Hasil evaluasi fasilitator mengenai pengajaran nyata tersebut dianalisis
dengan menghitung jumlah nilai berskala empat itu. Jumlah nilai total kesepuluh
butir evaluasi dihitung dan dikalikan dengan 2,5 untuk menghasilkan nilai
maksimal 100. Hasil akhir penghitungan nilai kompetensi menunjukkan bahwa
sebagian besar pengajar (29 pengajar) memperoleh nilai yang termasuk dalam
kategori “baik,” dengan rentang nilai 62.5 hingga 87.5 dan lebih dari
seperempat dari semua jumlah peserta (11 pengajar) memperoleh nilai dalam
kategori “sangat baik” (88 ke atas). Hasil analisis tersebut menunjukkan bahwa
para pengajar bahasa Inggris itu mengikuti tahap pembelajaran nyata dengan
sungguh-sungguh dan berhasil mencapai kualitas maksimal dalam sepuluh
kompetensi yang diukur.
Tahap 3: Penyajian Makalah
Menyusul
tahap pengajaran nyata, para guru diminta untuk menulis makalah yang harus
dipresentasikan dalam tahap penyajian makalah yang dilakukan pada hari tertentu
berselang tiga minggu dari masa pengajaran nyata. Topik-topik makalah dapat
didasarkan pada pengalaman mengajar atau pada hasil penelitian tindakan kelas
yang dilaksanakan di kelas para guru. Dari semua makalah yang dikumpulkan,
empat makalah terpilih untuk penyajian. Topik keempat makalah tersebut
adalah sebagai berikut:
Dua makalah pertama merupakan karya kolaboratif
yang ditulis oleh sejumlah guru, sedangkan dua makalah yang lain merupakan
makalah penyajian peserta secara individual. Makalah-makalah tersebut disajikan
dalam sidang pleno yang dihadiri oleh semua partisipan. Sebagian dari
partisipan tersebut diberi tugas sebagai moderator dan penulis.
Tahap 4: Konferensi
Dalam
tahap terakhir, konferensi sehari, para guru menghadiri kuliah umum mengenai
pentingnya pemeliharaan “continuous improvement learning” dan mengenai program
sertifikasi guru.
Penilaian dan Pendapat Guru mengenai Program CIL
Pada
saat Program CIL berlangsung, upaya dilakukan untuk memperoleh balikan mengenai
pelaksanaan program dari para guru yang berpartisipasi. Pada akhir sesi
pelatihan dan lokakarya (Tahap 1), sebuah kuesioner dibagikan kepada para guru.

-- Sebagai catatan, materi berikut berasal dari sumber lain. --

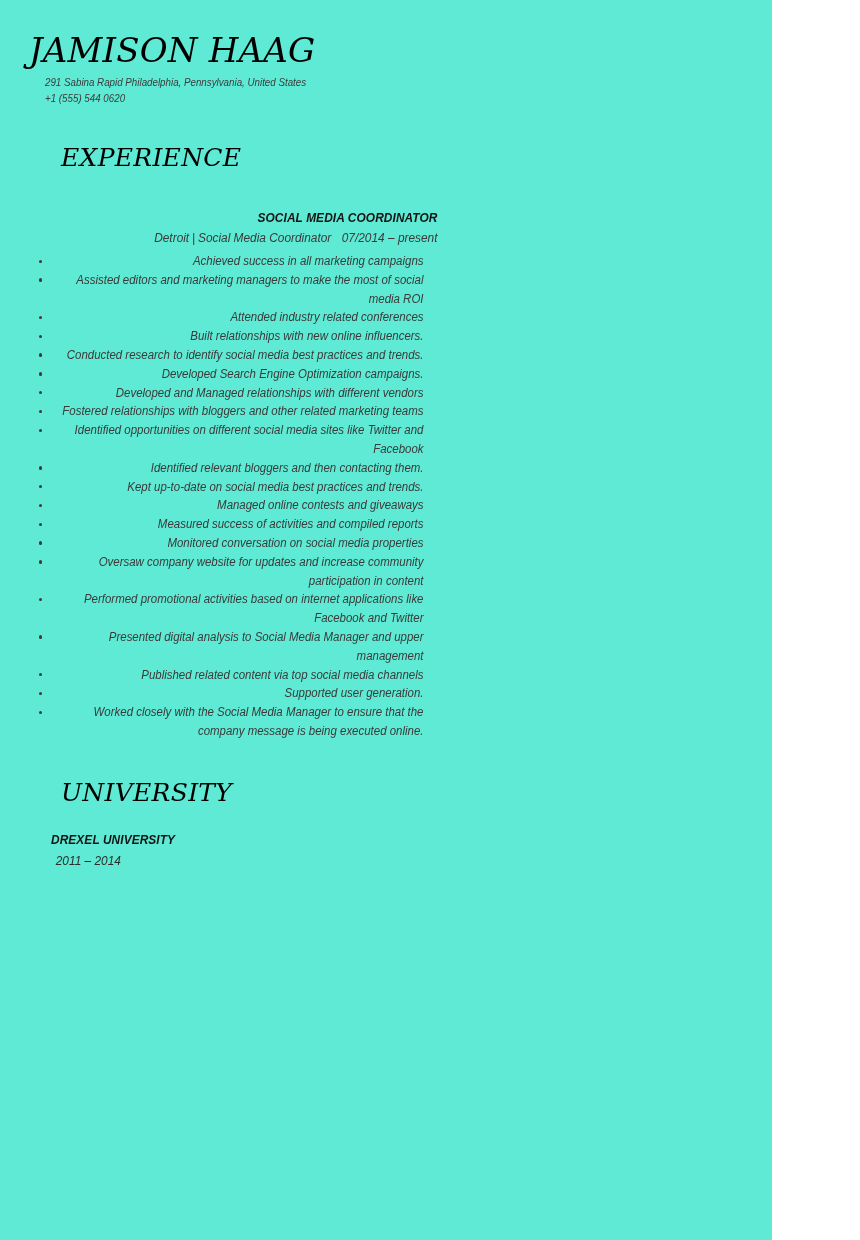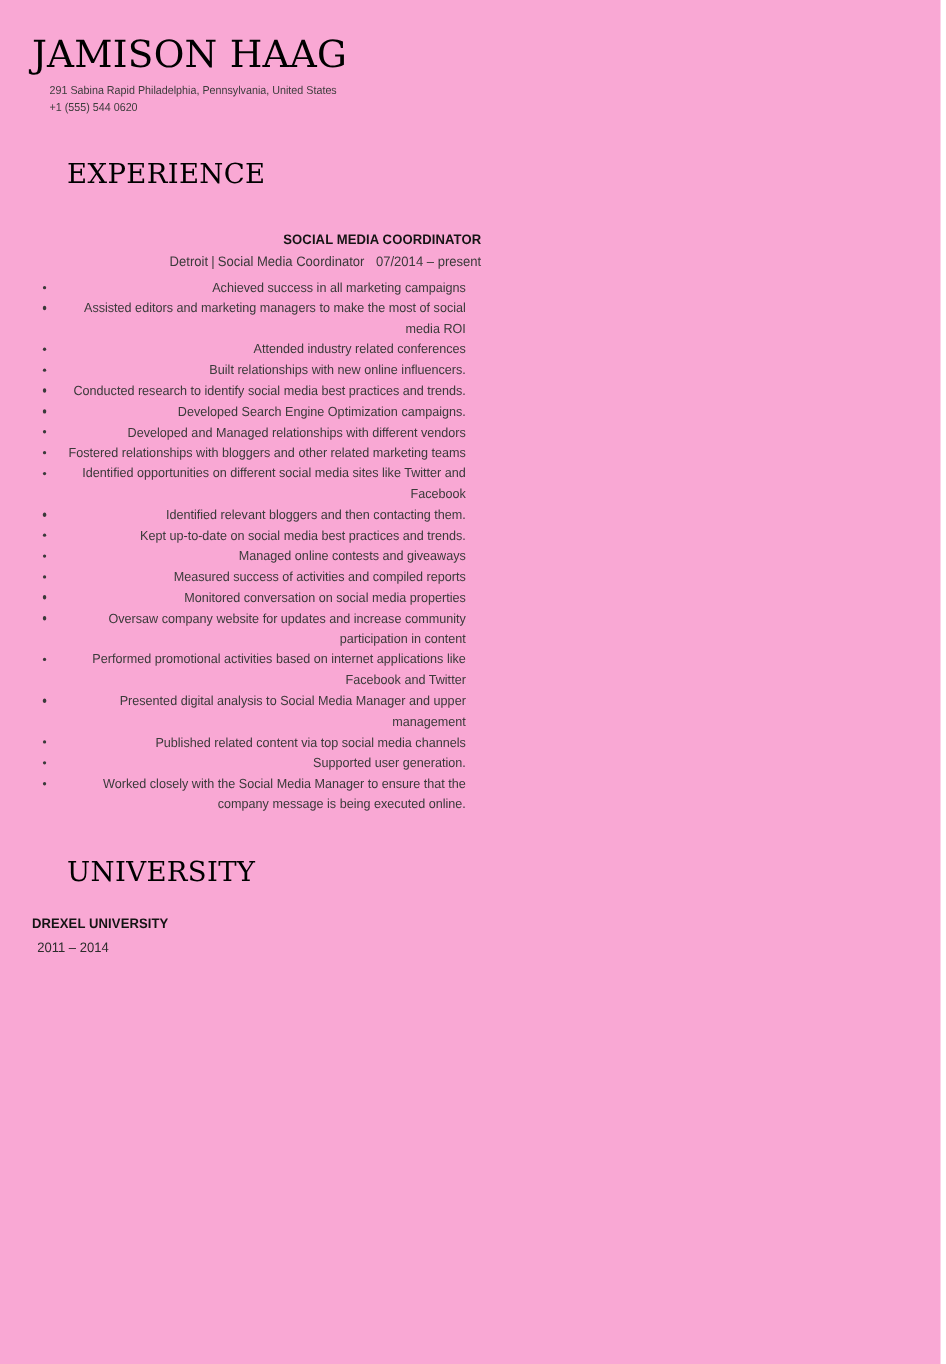"JAMISON HAAG" .page { background: #f9a8d4 -> #5eead4; font-style: none -> italic; width: 855px -> 772px }
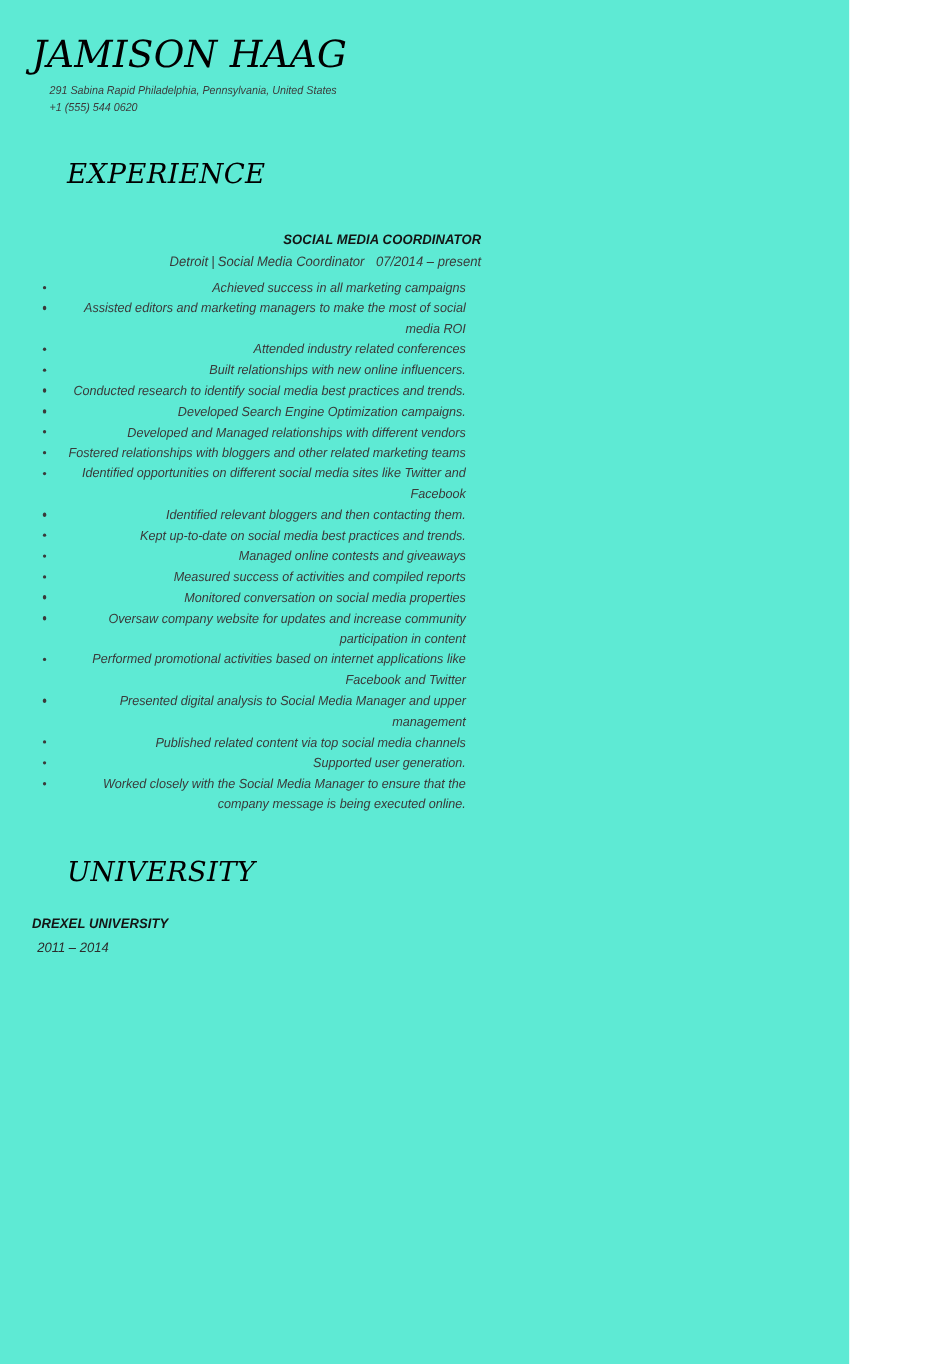"DREXEL UNIVERSITY" #education-entry { margin-left: none -> 22px }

Butir-butir dalam kuesioner dikembangkan menurut topik-topik yang disajikan
dalam sesi pelatihan dan lokakarya. Para guru diminta untuk mengevaluasi apakah
topik-topik yang disajikan berguna. Lima pilihan jawaban diberikan dalam bentuk
skala Likert, yang bervariasi dari “sangat berguna”, “berguna”, “biasa saja”,
“tidak berguna”, dan “sangat tidak berguna”. Pada akhir tahap penyajian makalah
(Tahap 3) , empat guru (2 pria dan 2 wanita) dipilih secara random dan diwawancarai
untuk memperoleh pendapat mereka mengenai program CIL dan bagaimana program
tersebut mempengaruhi tugas mereka sebagai pengajar bahasa Inggris.

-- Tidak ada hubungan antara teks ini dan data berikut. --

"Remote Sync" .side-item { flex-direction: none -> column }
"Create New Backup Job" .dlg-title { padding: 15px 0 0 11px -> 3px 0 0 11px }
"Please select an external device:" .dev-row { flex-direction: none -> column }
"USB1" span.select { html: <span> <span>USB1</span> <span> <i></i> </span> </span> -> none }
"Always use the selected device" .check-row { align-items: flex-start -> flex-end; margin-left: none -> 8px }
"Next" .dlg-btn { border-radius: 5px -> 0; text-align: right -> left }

Evaluasi Guru Mengenai Topik-topik Program CIL
Data yang diperoleh dari para guru
menunjukkan bahwa Program Cil merupakan sebuah model program yang menjanjikan
untuk dapat membantu guru mencapai “continuous improvement learning”. Hasil
analisis data kuesioner yang direspon oleh 28 guru menunjukkan bahwa materi
pelatihan dan lokakarya dipandang berguna. Tabel 1 menunjukkan distribusi
frekuensi respon yang masuk dalam kategori “berguna” dan “sangat berguna”. Dua
respon positif tersebut dipadukan karena keduanya secara langsung menunjukkan
kebergunaan topik-topik dalam sesi pelatihan dan lokakarya.
Tabel 1
Distribusi Frequensi (f) Respon
mengenai Kebergunaan Topik-topik Program CIL
yang Masuk Kategori “Berguna” dan “Sangat Berguna” (N =
28)
___________________________________________________________________________
Topik f %
____________________________________________________________________________
Arah Kebijakan Pendidikan Kabupaten Jombang 18 64
Peningkatan Profesionalitas Guru melalui Penelitian
Tindakan Kelas 18 64
Telaah Kurikulum (Berbasis Kompetensi) 2004 Bahasa Inggris
22 79
Pembelajaran Inovatif Bahasa Inggris 27 96
Pengembangan Bahan Ajar Bahasa Inggris 22 79
Pemilihan Media Pembelajaran Bahasa Inggris 24 86
Penilaian/Asesmen Pembelajaran Bahasa Inggris 26 93
Perencanaan
Pembelajaran Bahasa Inggris 26 93
____________________________________________________________________________
Tabel di atas
menunjukkan bahwa semua topik berguna. Tetapi, para guru memandang bahwa materi
yang berkaitan dengan pembelajaran dan kurikulum lebih bermanfaat daripada
topik-topik umum seperti kebijakan pendidikan dan penelitian tindakan.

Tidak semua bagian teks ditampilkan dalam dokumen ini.